I led a couple of 5.7 bolted routes on the Saturday Slab, or whatever that practice area is called. Then we headed over to Elephant Walk (5.7) and headed up.


I hadn't been on the upper pitches of this climb for about four years. It was fun friction climbing. I hadn't brought the topo with me, and I think I veered left over to the anchor for Falling Star (5.8). We looked up at where the Tollhouse Traverse (5.5) goes left.


Is the original FA mantel where the crack joins the corner ? Or do you go up a ways to where the bolts are and mantel near there ? I tried it the former way back in June and that didn't seem 5.5 to me -- the latter seems more like it would be doable in the x/c skis of the day :)

Anyhow, we headed up the 5.7 friction finish to the top, five pitches from the base with a 60m rope. As we started our walk back to the car around 3pm the rain started.

Timing is everything !
Nefarius

Big Wall climber
Fresno
Aug 26, 2009 - 03:06pm PT
"Is the original FA mantel where the crack joins the corner ?"

Yes, this is the original finish for the Traverse. The move going over the dihedral is def 5.5, at best. Dead easy. Should be no problem for you, Rob.
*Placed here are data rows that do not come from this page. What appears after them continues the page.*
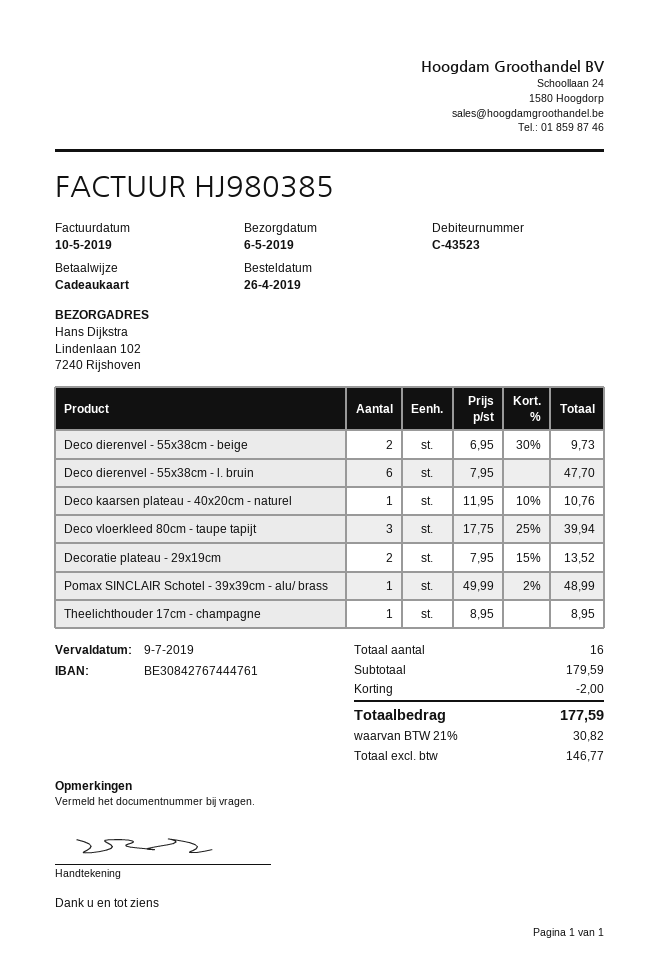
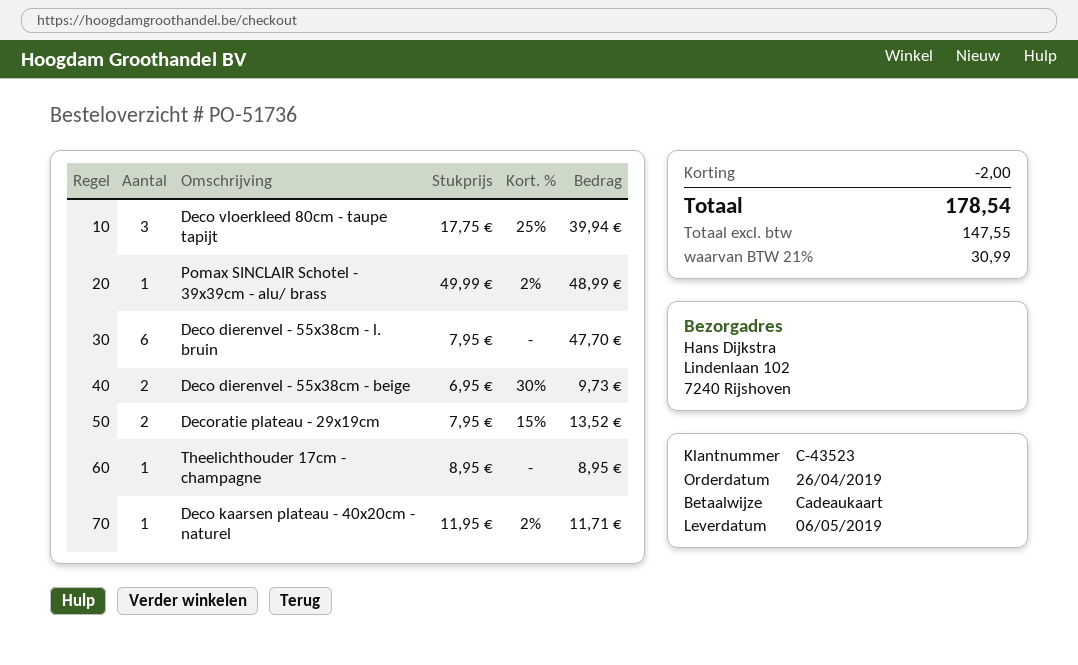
Deco kaarsen plateau - 40x20cm - naturel: 1 x 11.95 - 10% = 10.76 -> 1 x 11.95 - 2% = 11.71
net: 146.77 -> 147.55
tax: 21% = 30.82 -> 21% = 30.99
total: 177.59 -> 178.54

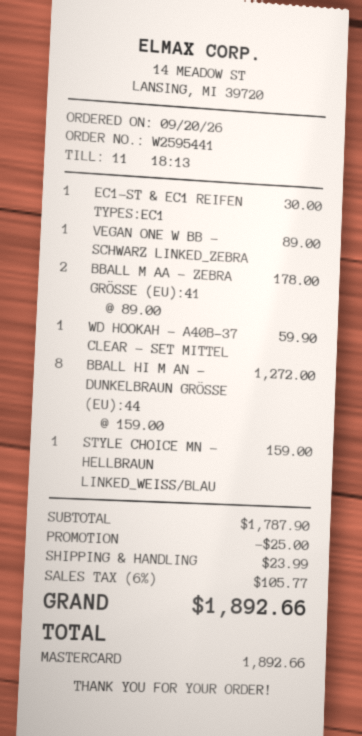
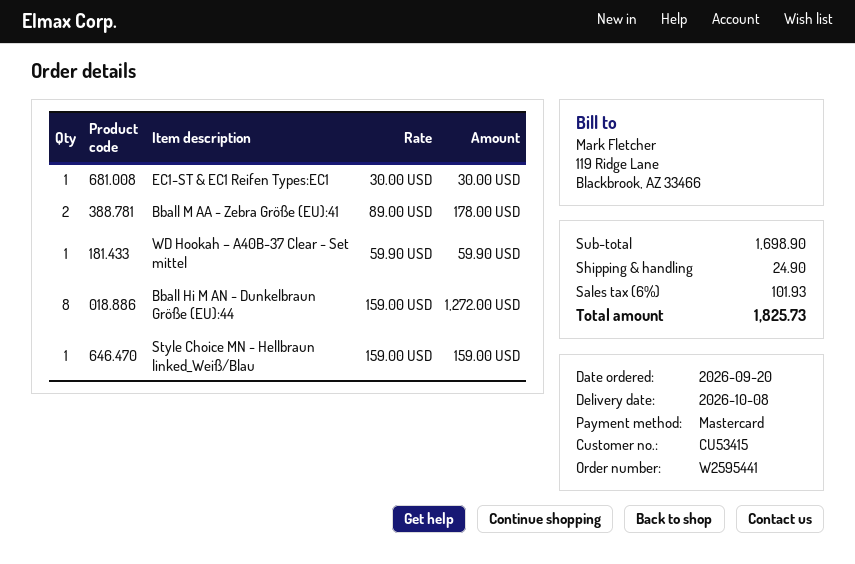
VEGAN ONE W BB - SCHWARZ LINKED_ZEBRA: 1 x 89.00 = 89.00 -> none
subtotal: 1787.90 -> 1698.90
discount: 25.00 -> none
shipping: 23.99 -> 24.90
tax: 6% = 105.77 -> 6% = 101.93
total: 1892.66 -> 1825.73

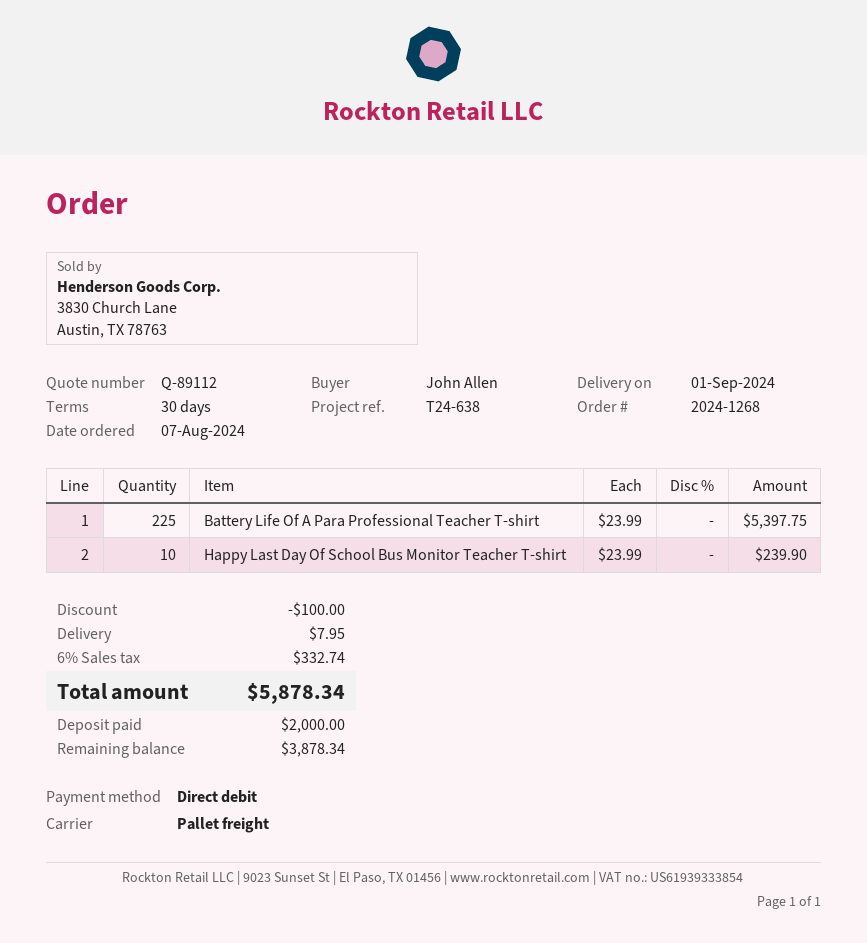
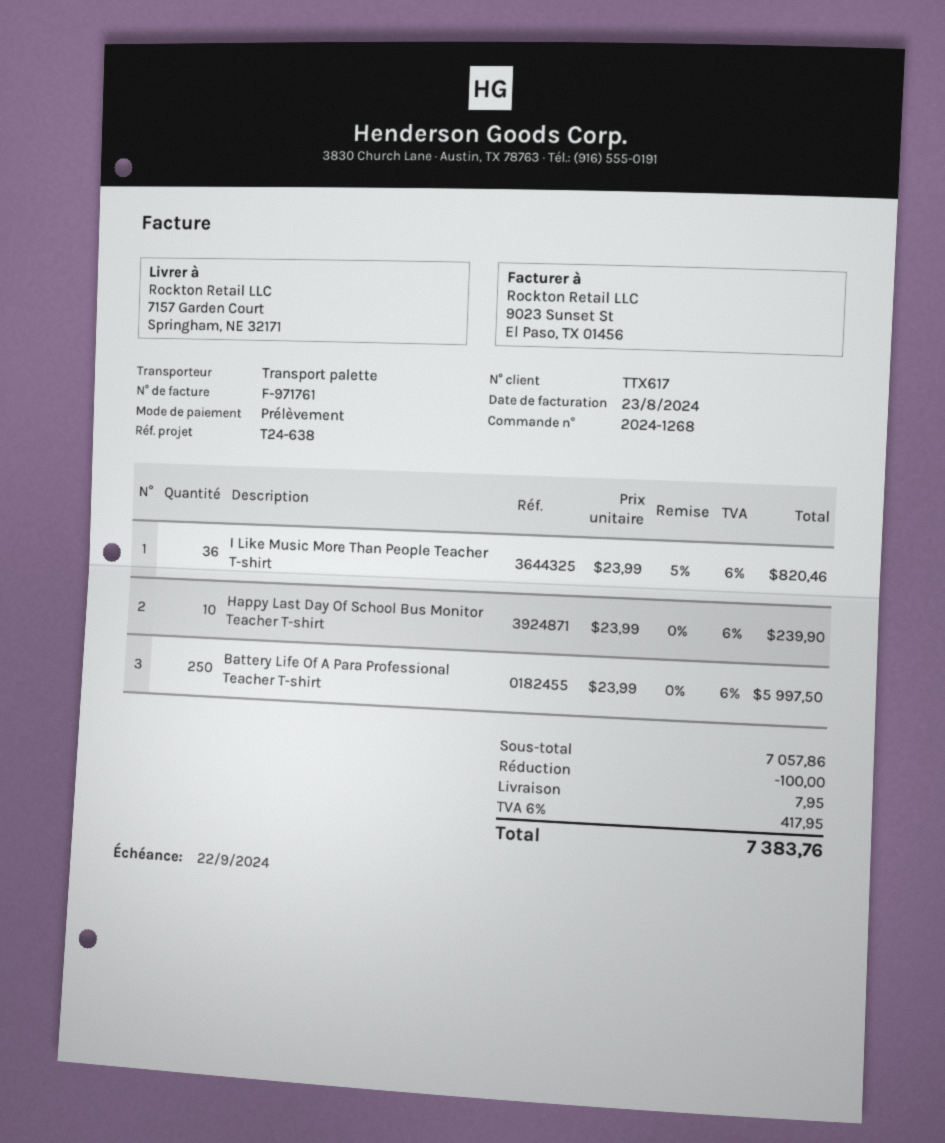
Battery Life Of A Para Professional Teacher T-shirt: 225 x 23.99 = 5397.75 -> 250 x 23.99 = 5997.50
I Like Music More Than People Teacher T-shirt: none -> 36 x 23.99 - 5% = 820.46
tax: 6% = 332.74 -> 6% = 417.95
total: 5878.34 -> 7383.76

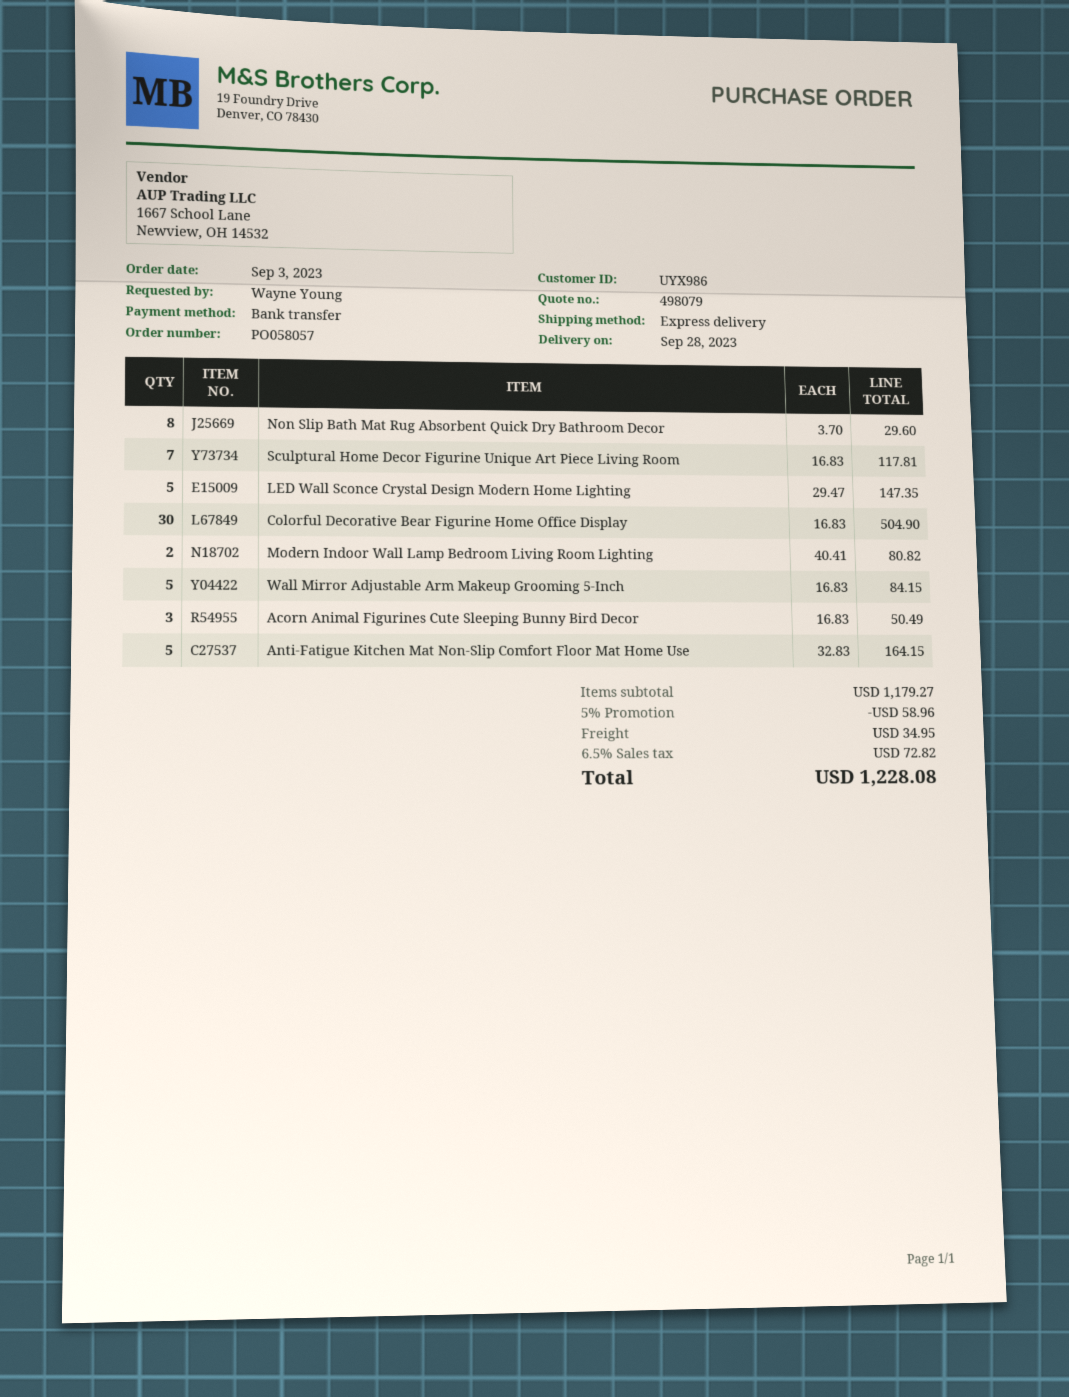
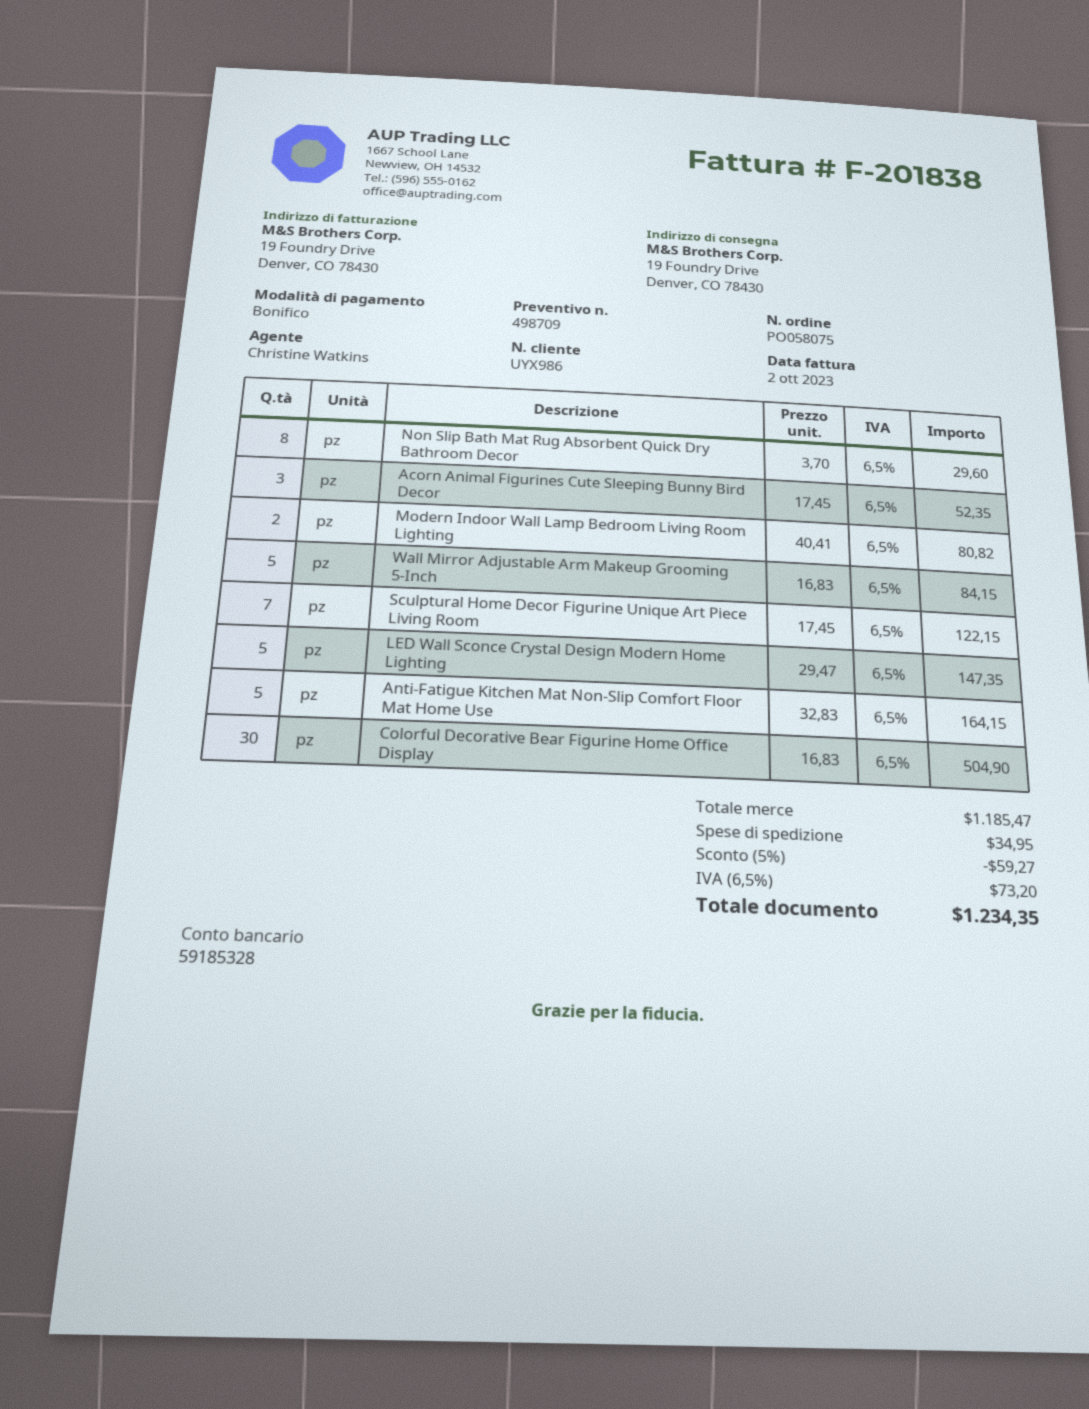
quote number: 498079 -> 498709
order number: PO058057 -> PO058075
Sculptural Home Decor Figurine Unique Art Piece Living Room: 7 x 16.83 = 117.81 -> 7 x 17.45 = 122.15
Acorn Animal Figurines Cute Sleeping Bunny Bird Decor: 3 x 16.83 = 50.49 -> 3 x 17.45 = 52.35
subtotal: 1179.27 -> 1185.47
discount: 5% = 58.96 -> 5% = 59.27
tax: 6.5% = 72.82 -> 6.5% = 73.20
total: 1228.08 -> 1234.35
I'd never done this finish, and had always used the .7 friction finish, until Blaine and I soloed the Traverse together last year. We soloed the mantel over the dihedral. No biggee. I still prefer the .7 friction finish, however. Although, if it's windy or something, I may start using the 5.5 mantel when soloing, rather than the .7 friction.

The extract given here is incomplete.